Big child: “ No! That’s not fair, I’m the oldest so I get to marry mummy!”
Me: proceeds to explain why they can’t marry mummy and breaks their hearts. They then leg it in opposite directions still arguing about marriage.
Now most of these conversations are tame and comical, Luckily. However, I had one of the most embarrassing moments of my life the other day. We were in Tesco (surprise,surprise) and an old teacher of mine spoke to us in the shop. He was one of the most feared teachers in school because if you ballsed up he would make you run laps, a lot. Also he was loud and everyone knew if you had a bollocking from him. Pretty sure kids in other schools were scared of him. Anyway the conversation went something like this:
Teacher: “Oh wow, there’s no mistaking who your daddy is!” Small child looking bewildered and confused. “ I know you daddy and who your uncles are”
Small child with the most serious and deadly look on his face. “Don’t you talk to me like that!”
Now writing it, it doesn’t sound totally ridiculous, however my chin hit the floor in the aisle and I was low key proud of how ballsy this kid is and also rather scared.
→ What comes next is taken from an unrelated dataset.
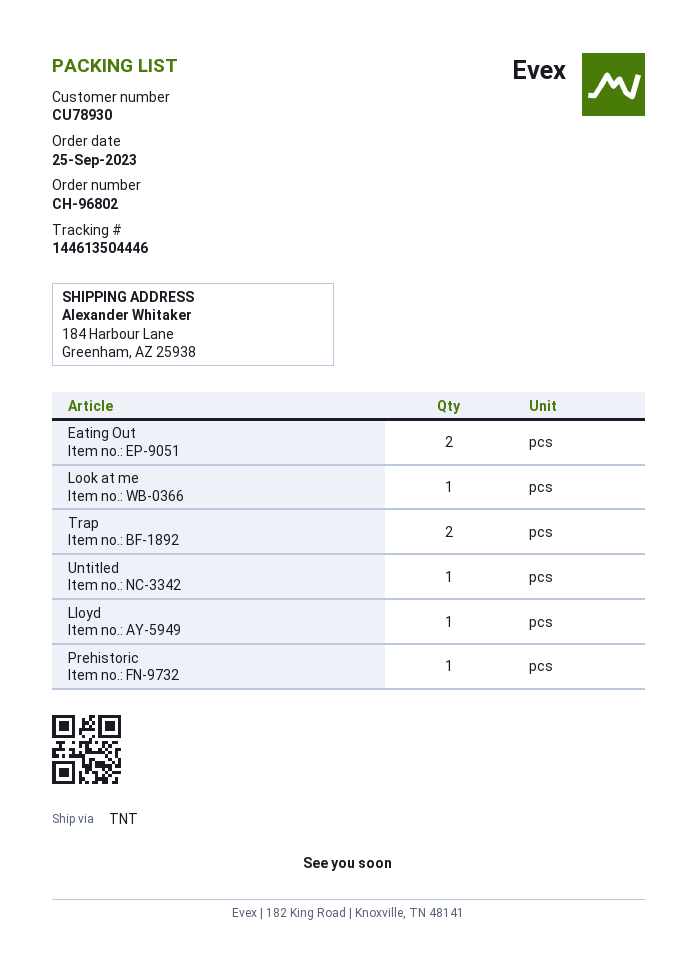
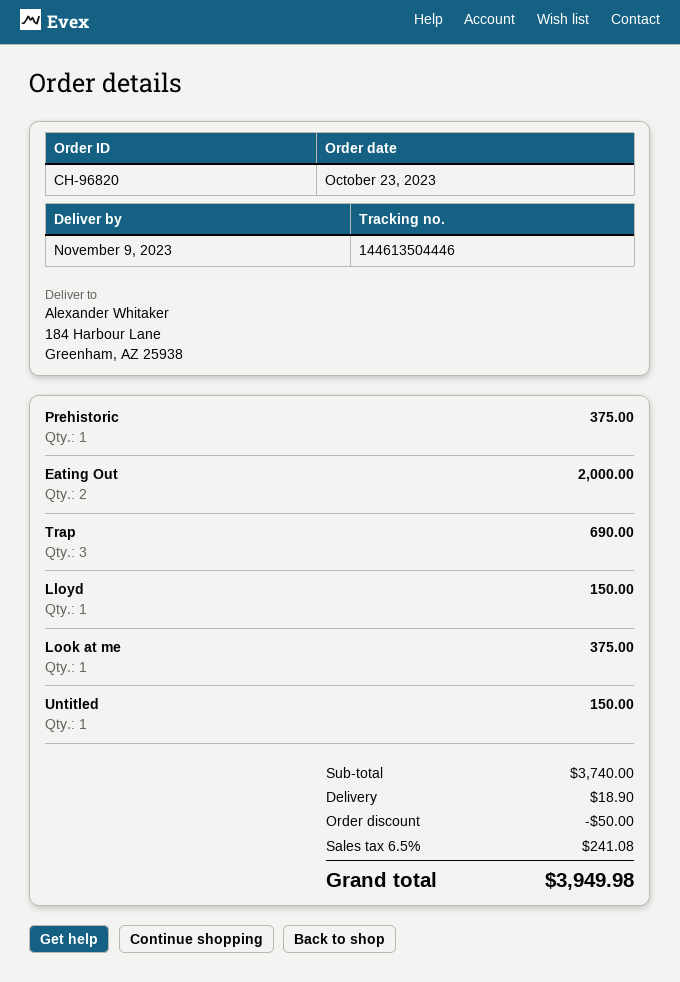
order number: CH-96802 -> CH-96820
order date: 2023-09-25 -> 2023-10-23
Trap: 2 -> 3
Luckily the ex-teacher is actually a great guy and chuckled, almost confirming the heckling of how his daddy was similar in school. Pretty sure he’s grateful he won’t have to teach my kids at school.
Still not the worst interaction I have had in a shop and I’m pretty sure there’s others with worse than this, or at least I hope there is.
There’s a reason kids are cute. It means that all the infuriating and ridiculous things that come out their mouths fade away when you see them smile. If it weren’t for cuteness the population of the world would be a lot less I imagine.
We’re all just winging it. I promise.